RECORD SET:
· · ·
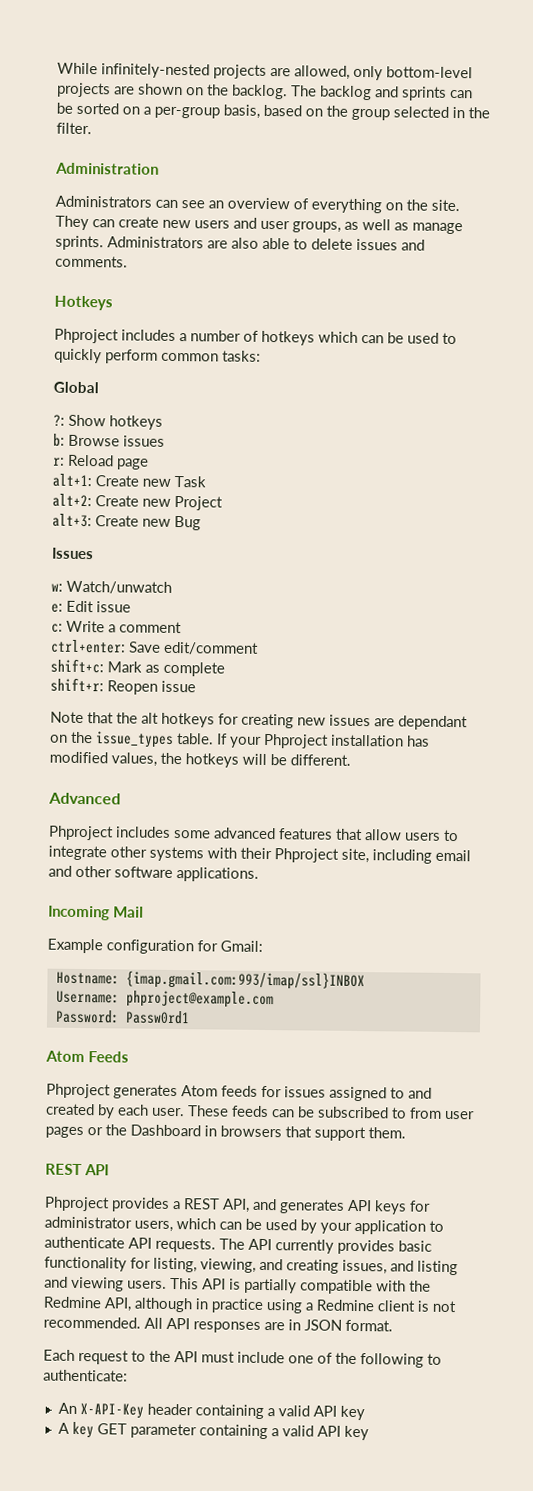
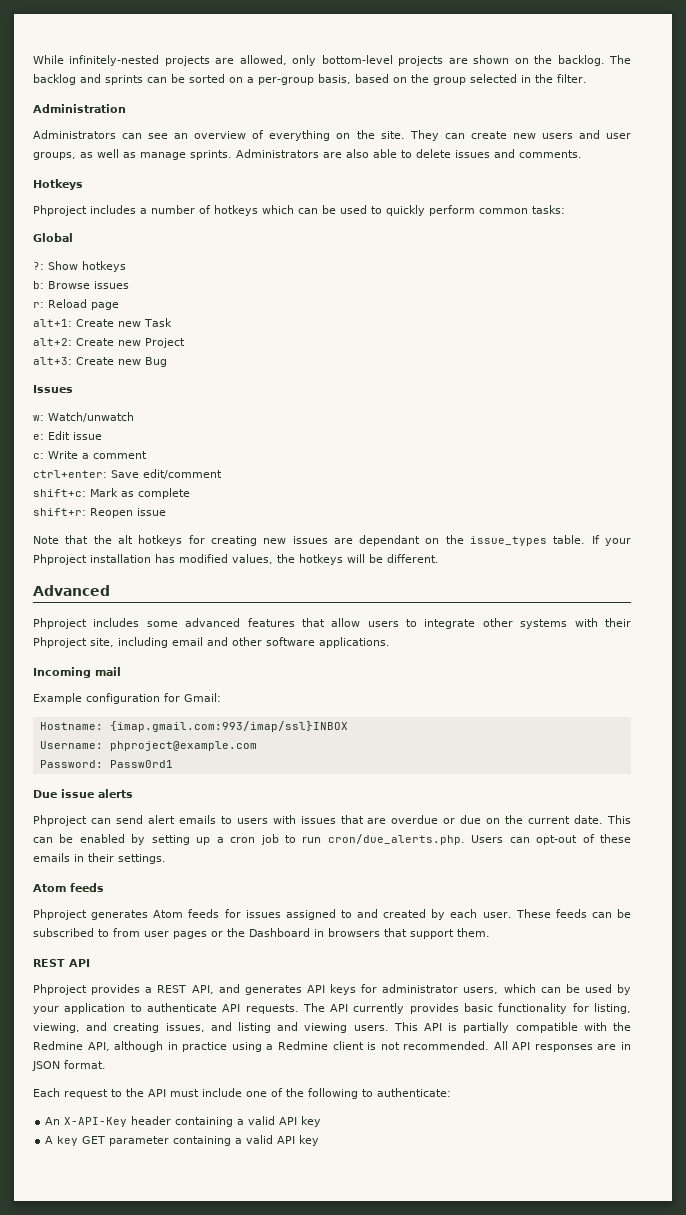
- Incoming Mail
+ Incoming mail
- Atom Feeds
+ Due issue alerts
+ Phproject can send alert emails to users with issues that are overdue or due on the current date. This can be enabled by setting up a cron job to run cron/due_alerts.php. Users can opt-out of these emails in their settings.
+ Atom feeds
· · ·
PROBLEM DETAILS:
Once the line with "Due issue alerts" is found, transcribe it and each line after it through the final line of the entries, exactly and only.

RESULT OF THIS EXERCISE:
+ Due issue alerts
+ Phproject can send alert emails to users with issues that are overdue or due on the current date. This can be enabled by setting up a cron job to run cron/due_alerts.php. Users can opt-out of these emails in their settings.
+ Atom feeds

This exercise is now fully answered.